DATA SUPPLIED:
::::

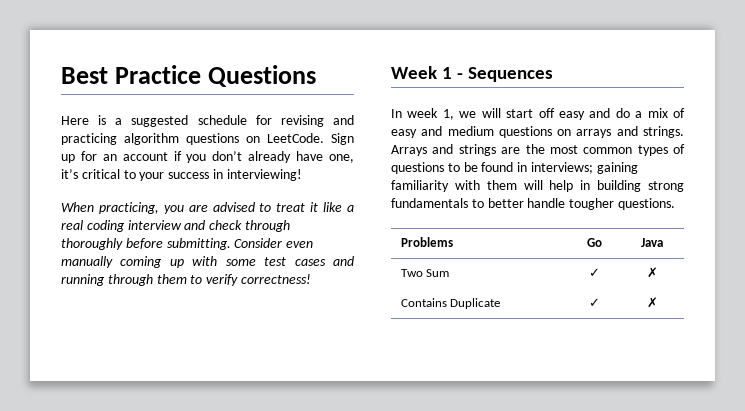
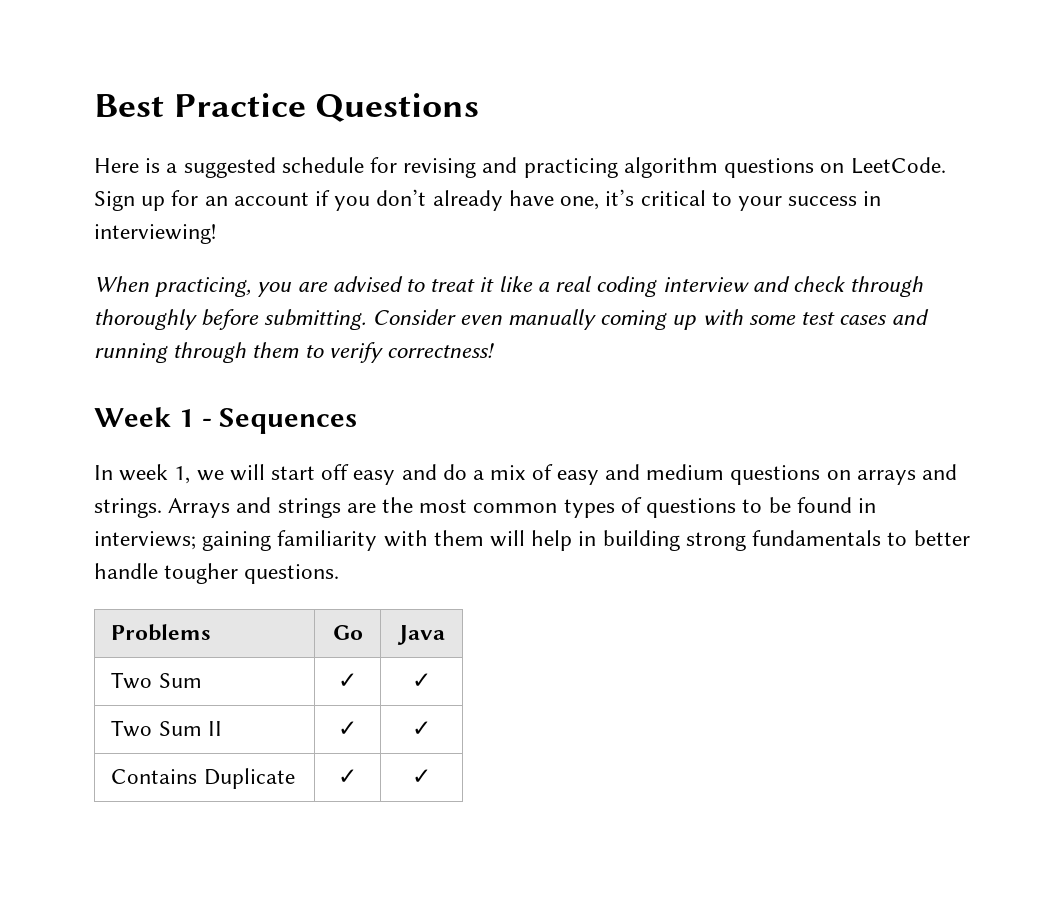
- Two Sum | ✓ | ✗
+ Two Sum | ✓ | ✓
+ Two Sum II | ✓ | ✓
- Contains Duplicate | ✓ | ✗
+ Contains Duplicate | ✓ | ✓

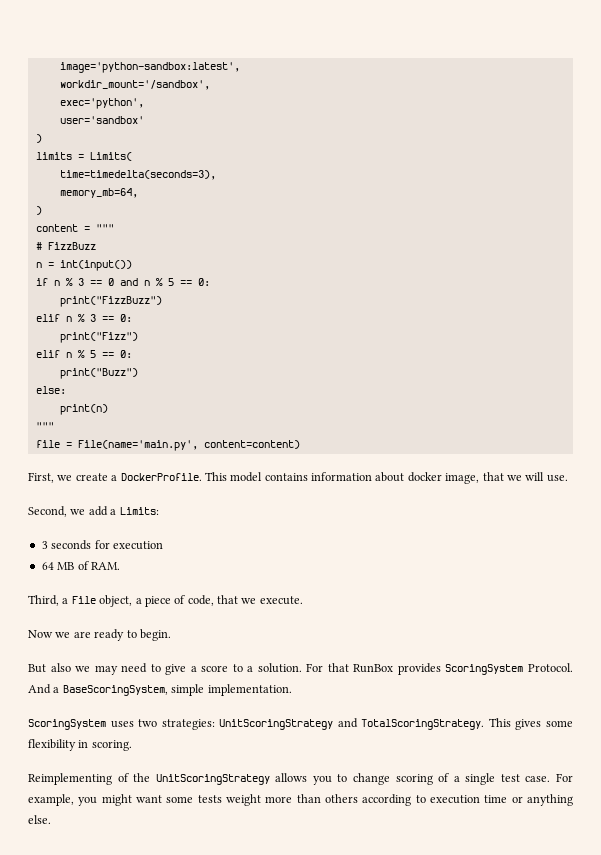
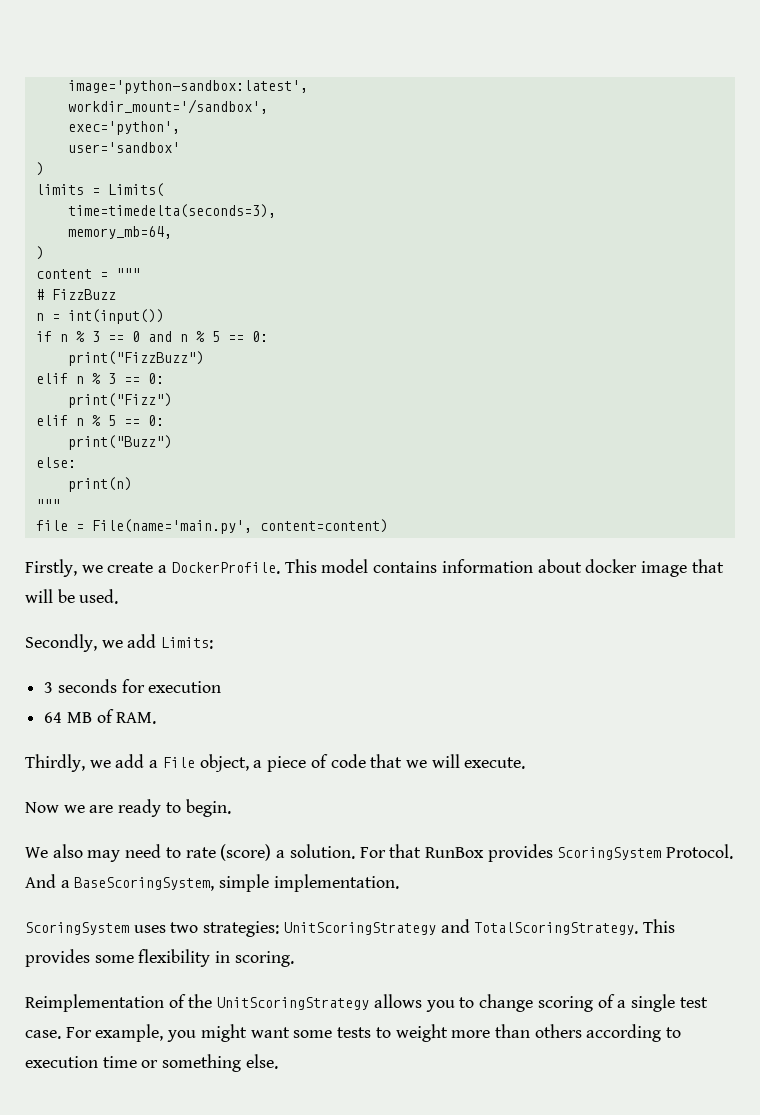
- First, we create a DockerProfile.
+ Firstly, we create a DockerProfile.
- This model contains information about docker image, that we will use.
- Second, we add a Limits:
+ This model contains information about docker image that will be used.
+ Secondly, we add Limits:
- Third, a File object, a piece of code, that we execute.
+ Thirdly, we add a File object, a piece of code that we will execute.
- But also we may need to give a score to a solution.
+ We also may need to rate (score) a solution.
- This gives some flexibility in scoring.
+ This provides some flexibility in scoring.
- Reimplementing of the UnitScoringStrategy allows you to change scoring of a single test case.
+ Reimplementation of the UnitScoringStrategy allows you to change scoring of a single test case.
- For example, you might want some tests weight more than others according to execution time or anything else.
+ For example, you might want some tests to weight more than others according to execution time or something else.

::::

The expected output is the complete listing, word for word, without any picture.

- Two Sum | ✓ | ✗
+ Two Sum | ✓ | ✓
+ Two Sum II | ✓ | ✓
- Contains Duplicate | ✓ | ✗
+ Contains Duplicate | ✓ | ✓

- First, we create a DockerProfile.
+ Firstly, we create a DockerProfile.
- This model contains information about docker image, that we will use.
- Second, we add a Limits:
+ This model contains information about docker image that will be used.
+ Secondly, we add Limits:
- Third, a File object, a piece of code, that we execute.
+ Thirdly, we add a File object, a piece of code that we will execute.
- But also we may need to give a score to a solution.
+ We also may need to rate (score) a solution.
- This gives some flexibility in scoring.
+ This provides some flexibility in scoring.
- Reimplementing of the UnitScoringStrategy allows you to change scoring of a single test case.
+ Reimplementation of the UnitScoringStrategy allows you to change scoring of a single test case.
- For example, you might want some tests weight more than others according to execution time or anything else.
+ For example, you might want some tests to weight more than others according to execution time or something else.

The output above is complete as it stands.